-- WHAT IS NEEDED --
Look below for the line holding "- Validadora de tarjeta" and the line holding "- Read features and extract mean and std...". Repeat those two and everything between, exactly.

• • •

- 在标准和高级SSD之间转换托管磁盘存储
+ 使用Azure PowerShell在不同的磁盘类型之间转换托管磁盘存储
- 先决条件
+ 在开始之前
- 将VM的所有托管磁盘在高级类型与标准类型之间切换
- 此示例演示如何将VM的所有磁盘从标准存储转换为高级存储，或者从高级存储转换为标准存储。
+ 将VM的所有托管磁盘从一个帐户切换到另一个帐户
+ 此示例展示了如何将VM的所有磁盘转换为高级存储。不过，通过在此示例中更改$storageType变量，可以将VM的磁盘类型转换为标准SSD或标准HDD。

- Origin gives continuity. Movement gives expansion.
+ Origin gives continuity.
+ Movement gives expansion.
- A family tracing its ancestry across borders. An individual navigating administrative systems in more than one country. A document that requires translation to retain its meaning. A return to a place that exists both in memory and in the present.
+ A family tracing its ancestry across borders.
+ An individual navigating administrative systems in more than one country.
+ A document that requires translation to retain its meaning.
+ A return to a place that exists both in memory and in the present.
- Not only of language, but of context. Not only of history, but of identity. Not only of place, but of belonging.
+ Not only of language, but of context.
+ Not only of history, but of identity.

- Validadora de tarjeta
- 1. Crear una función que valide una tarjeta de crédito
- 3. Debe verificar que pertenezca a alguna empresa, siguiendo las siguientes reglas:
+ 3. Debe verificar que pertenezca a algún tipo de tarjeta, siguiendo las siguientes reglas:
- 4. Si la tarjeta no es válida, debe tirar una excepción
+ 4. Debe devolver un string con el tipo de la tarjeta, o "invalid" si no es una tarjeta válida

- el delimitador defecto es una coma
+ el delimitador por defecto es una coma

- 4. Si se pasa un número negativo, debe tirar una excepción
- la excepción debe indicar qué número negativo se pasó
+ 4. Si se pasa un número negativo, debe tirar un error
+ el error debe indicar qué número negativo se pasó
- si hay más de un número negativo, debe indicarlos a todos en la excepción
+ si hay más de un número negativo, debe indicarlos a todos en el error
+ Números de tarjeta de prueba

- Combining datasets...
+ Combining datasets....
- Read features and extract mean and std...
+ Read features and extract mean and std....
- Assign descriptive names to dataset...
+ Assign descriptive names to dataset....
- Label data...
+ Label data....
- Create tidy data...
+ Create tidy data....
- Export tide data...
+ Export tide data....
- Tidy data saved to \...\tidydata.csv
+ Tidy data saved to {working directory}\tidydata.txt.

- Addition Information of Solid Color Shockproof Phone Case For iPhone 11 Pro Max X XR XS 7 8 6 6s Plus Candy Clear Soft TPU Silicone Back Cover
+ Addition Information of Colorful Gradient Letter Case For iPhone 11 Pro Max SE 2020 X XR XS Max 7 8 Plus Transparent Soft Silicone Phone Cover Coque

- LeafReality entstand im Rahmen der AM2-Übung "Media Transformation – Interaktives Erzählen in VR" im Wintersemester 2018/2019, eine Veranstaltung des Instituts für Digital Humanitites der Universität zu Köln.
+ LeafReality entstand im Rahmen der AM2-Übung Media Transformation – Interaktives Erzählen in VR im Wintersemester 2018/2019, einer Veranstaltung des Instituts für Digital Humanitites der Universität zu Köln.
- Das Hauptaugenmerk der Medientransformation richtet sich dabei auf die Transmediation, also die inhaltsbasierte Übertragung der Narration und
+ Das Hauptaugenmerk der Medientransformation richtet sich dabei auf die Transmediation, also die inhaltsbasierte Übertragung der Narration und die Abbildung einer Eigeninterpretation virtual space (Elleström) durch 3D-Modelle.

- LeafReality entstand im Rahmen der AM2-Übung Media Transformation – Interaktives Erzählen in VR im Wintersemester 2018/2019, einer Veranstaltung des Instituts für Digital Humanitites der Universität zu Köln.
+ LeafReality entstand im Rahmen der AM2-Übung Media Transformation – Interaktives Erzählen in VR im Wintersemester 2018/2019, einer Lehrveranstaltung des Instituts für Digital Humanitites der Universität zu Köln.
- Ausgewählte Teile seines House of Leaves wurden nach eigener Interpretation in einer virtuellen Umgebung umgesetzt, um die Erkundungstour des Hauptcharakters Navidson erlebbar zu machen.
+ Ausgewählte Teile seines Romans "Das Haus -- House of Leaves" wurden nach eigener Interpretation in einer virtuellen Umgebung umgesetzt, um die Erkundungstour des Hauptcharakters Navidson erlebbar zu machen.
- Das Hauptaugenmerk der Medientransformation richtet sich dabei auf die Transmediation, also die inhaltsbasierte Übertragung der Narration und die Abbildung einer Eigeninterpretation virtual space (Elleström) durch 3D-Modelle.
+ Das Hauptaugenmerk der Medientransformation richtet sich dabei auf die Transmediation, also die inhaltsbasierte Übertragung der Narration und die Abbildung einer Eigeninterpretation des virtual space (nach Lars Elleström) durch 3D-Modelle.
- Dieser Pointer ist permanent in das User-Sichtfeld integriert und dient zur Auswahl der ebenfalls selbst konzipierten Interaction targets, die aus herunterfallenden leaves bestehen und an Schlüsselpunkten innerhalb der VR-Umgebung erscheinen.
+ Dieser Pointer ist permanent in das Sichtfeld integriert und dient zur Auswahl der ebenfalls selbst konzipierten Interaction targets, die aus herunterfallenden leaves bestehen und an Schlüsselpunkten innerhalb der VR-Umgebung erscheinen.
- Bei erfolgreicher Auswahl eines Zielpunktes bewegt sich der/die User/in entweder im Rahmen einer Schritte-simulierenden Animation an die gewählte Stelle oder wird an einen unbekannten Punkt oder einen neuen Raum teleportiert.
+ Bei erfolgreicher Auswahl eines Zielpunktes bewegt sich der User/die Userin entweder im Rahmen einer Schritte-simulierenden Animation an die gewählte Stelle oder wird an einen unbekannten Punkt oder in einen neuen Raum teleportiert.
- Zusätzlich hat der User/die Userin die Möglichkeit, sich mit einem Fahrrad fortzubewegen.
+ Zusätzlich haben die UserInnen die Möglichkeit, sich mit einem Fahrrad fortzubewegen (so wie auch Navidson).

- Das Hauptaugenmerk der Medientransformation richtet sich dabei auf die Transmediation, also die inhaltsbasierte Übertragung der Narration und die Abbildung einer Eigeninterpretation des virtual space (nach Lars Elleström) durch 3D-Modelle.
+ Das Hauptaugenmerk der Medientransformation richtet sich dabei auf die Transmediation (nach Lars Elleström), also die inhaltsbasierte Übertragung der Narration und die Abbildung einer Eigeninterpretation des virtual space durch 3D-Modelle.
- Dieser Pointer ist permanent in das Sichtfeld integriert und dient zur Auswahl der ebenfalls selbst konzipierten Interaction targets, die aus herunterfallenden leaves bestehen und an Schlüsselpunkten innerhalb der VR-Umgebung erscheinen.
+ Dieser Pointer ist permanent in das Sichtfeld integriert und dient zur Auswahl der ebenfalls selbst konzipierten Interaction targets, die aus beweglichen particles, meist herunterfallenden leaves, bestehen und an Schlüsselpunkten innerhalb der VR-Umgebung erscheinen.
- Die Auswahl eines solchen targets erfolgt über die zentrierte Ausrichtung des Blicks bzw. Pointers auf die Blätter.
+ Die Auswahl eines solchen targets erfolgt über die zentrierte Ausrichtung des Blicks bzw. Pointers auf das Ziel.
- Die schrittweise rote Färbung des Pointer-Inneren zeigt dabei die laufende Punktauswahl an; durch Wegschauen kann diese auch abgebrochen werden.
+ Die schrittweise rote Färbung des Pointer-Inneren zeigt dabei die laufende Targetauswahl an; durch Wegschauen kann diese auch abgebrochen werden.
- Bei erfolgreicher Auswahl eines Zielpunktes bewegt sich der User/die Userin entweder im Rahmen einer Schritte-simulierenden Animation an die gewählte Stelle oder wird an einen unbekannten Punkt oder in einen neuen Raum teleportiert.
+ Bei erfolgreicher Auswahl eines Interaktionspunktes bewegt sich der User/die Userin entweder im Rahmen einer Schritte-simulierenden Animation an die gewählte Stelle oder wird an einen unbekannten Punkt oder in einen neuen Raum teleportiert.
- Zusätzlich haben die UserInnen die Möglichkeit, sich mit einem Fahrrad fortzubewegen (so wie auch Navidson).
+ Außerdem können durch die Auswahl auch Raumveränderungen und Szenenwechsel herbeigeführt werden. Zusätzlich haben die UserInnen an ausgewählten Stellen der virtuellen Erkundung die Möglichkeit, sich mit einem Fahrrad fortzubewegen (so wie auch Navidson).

• • •

-- REPLY TO THE EXERCISE --
- Validadora de tarjeta
- 1. Crear una función que valide una tarjeta de crédito
- 3. Debe verificar que pertenezca a alguna empresa, siguiendo las siguientes reglas:
+ 3. Debe verificar que pertenezca a algún tipo de tarjeta, siguiendo las siguientes reglas:
- 4. Si la tarjeta no es válida, debe tirar una excepción
+ 4. Debe devolver un string con el tipo de la tarjeta, o "invalid" si no es una tarjeta válida

- el delimitador defecto es una coma
+ el delimitador por defecto es una coma

- 4. Si se pasa un número negativo, debe tirar una excepción
- la excepción debe indicar qué número negativo se pasó
+ 4. Si se pasa un número negativo, debe tirar un error
+ el error debe indicar qué número negativo se pasó
- si hay más de un número negativo, debe indicarlos a todos en la excepción
+ si hay más de un número negativo, debe indicarlos a todos en el error
+ Números de tarjeta de prueba

- Combining datasets...
+ Combining datasets....
- Read features and extract mean and std...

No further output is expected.